Segment Start: Source records

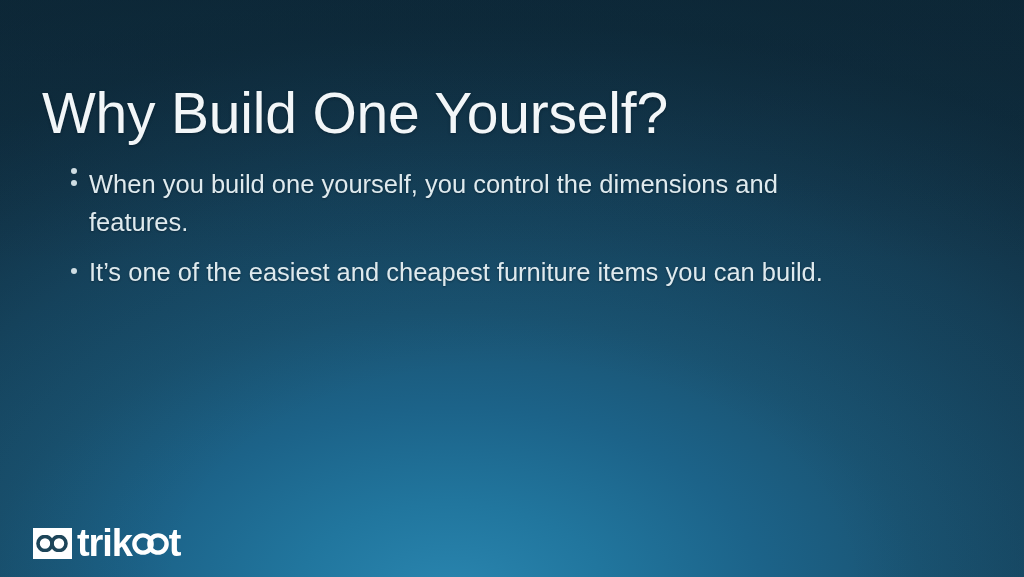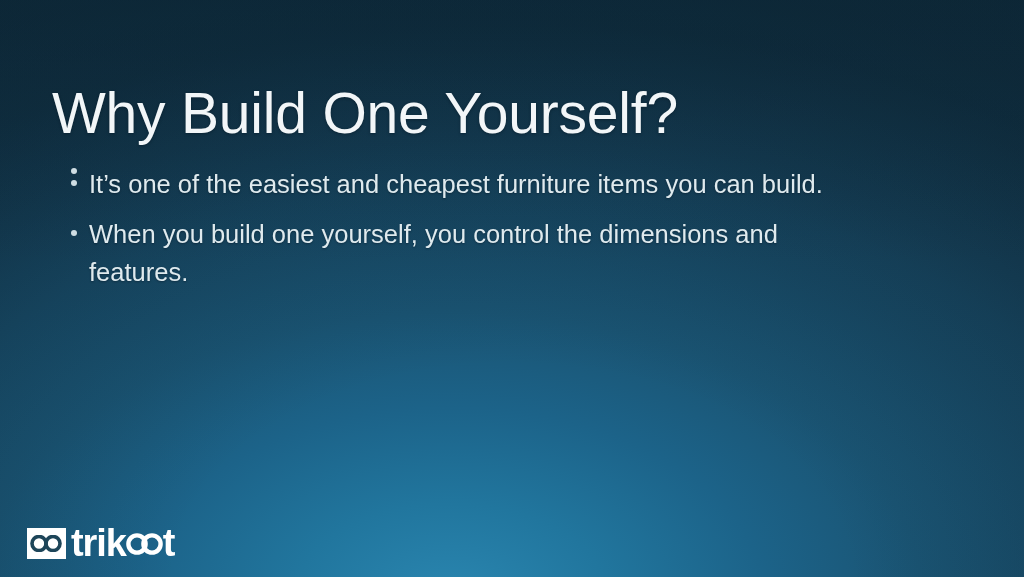--- a/index.html
+++ b/index.html
@@ -65,7 +65,7 @@
   
   .title {
     position: absolute;
-    left: 52px;
+    left: 42px;
     top: 44px;
     width: 900px;
     font-size: 57px;

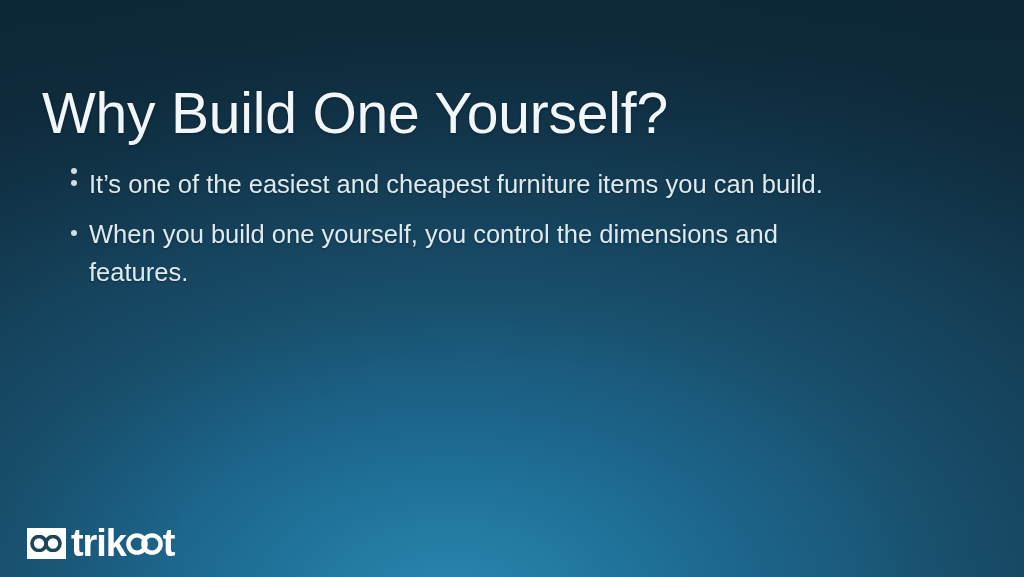--- a/index.html
+++ b/index.html
@@ -165,11 +165,11 @@
       </li>
       <li class="bullet-item">
         <span class="bullet-dot"></span>
-        <span>It’s one of the easiest and cheapest furniture items you can build.</span>
+        <span>When you build one yourself, you control the dimensions and features.</span>
       </li>
       <li class="bullet-item">
         <span class="bullet-dot"></span>
-        <span>When you build one yourself, you control the dimensions and features.</span>
+        <span>It’s one of the easiest and cheapest furniture items you can build.</span>
       </li>
     </ul>
 

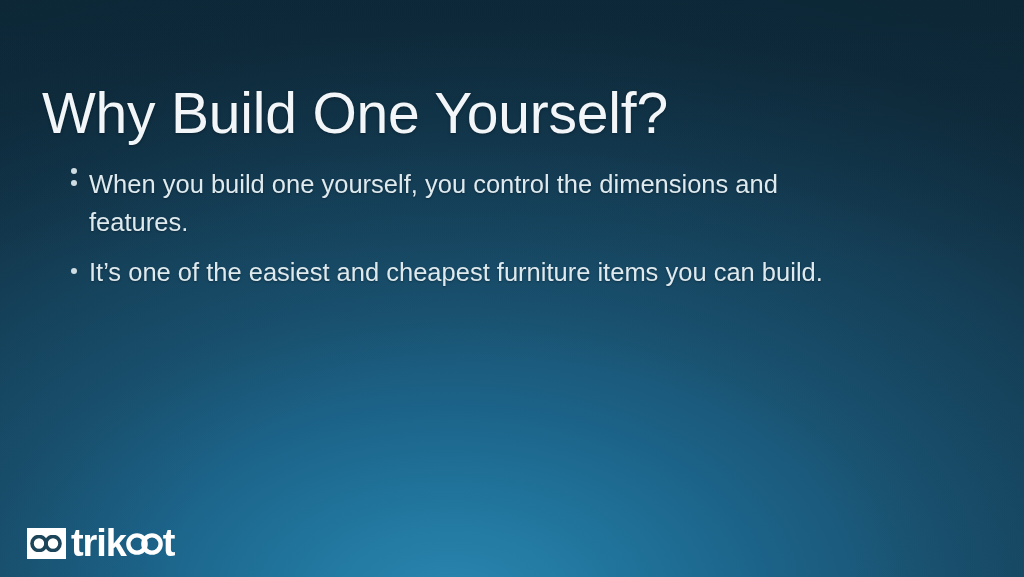--- a/index.html
+++ b/index.html
@@ -111,7 +111,7 @@
   
   .logo {
     position: absolute;
-    left: 27px;
+    left: 33px;
     bottom: 17px;
     display: flex;
     align-items: center;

Segment End: Source records

[What the exercise asks] Retype each entry above character for character; pictures stay out.

[Result for this exercise]
--- a/index.html
+++ b/index.html
@@ -65,7 +65,7 @@
   
   .title {
     position: absolute;
-    left: 52px;
+    left: 42px;
     top: 44px;
     width: 900px;
     font-size: 57px;

--- a/index.html
+++ b/index.html
@@ -165,11 +165,11 @@
       </li>
       <li class="bullet-item">
         <span class="bullet-dot"></span>
-        <span>It’s one of the easiest and cheapest furniture items you can build.</span>
+        <span>When you build one yourself, you control the dimensions and features.</span>
       </li>
       <li class="bullet-item">
         <span class="bullet-dot"></span>
-        <span>When you build one yourself, you control the dimensions and features.</span>
+        <span>It’s one of the easiest and cheapest furniture items you can build.</span>
       </li>
     </ul>
 

--- a/index.html
+++ b/index.html
@@ -111,7 +111,7 @@
   
   .logo {
     position: absolute;
-    left: 27px;
+    left: 33px;
     bottom: 17px;
     display: flex;
     align-items: center;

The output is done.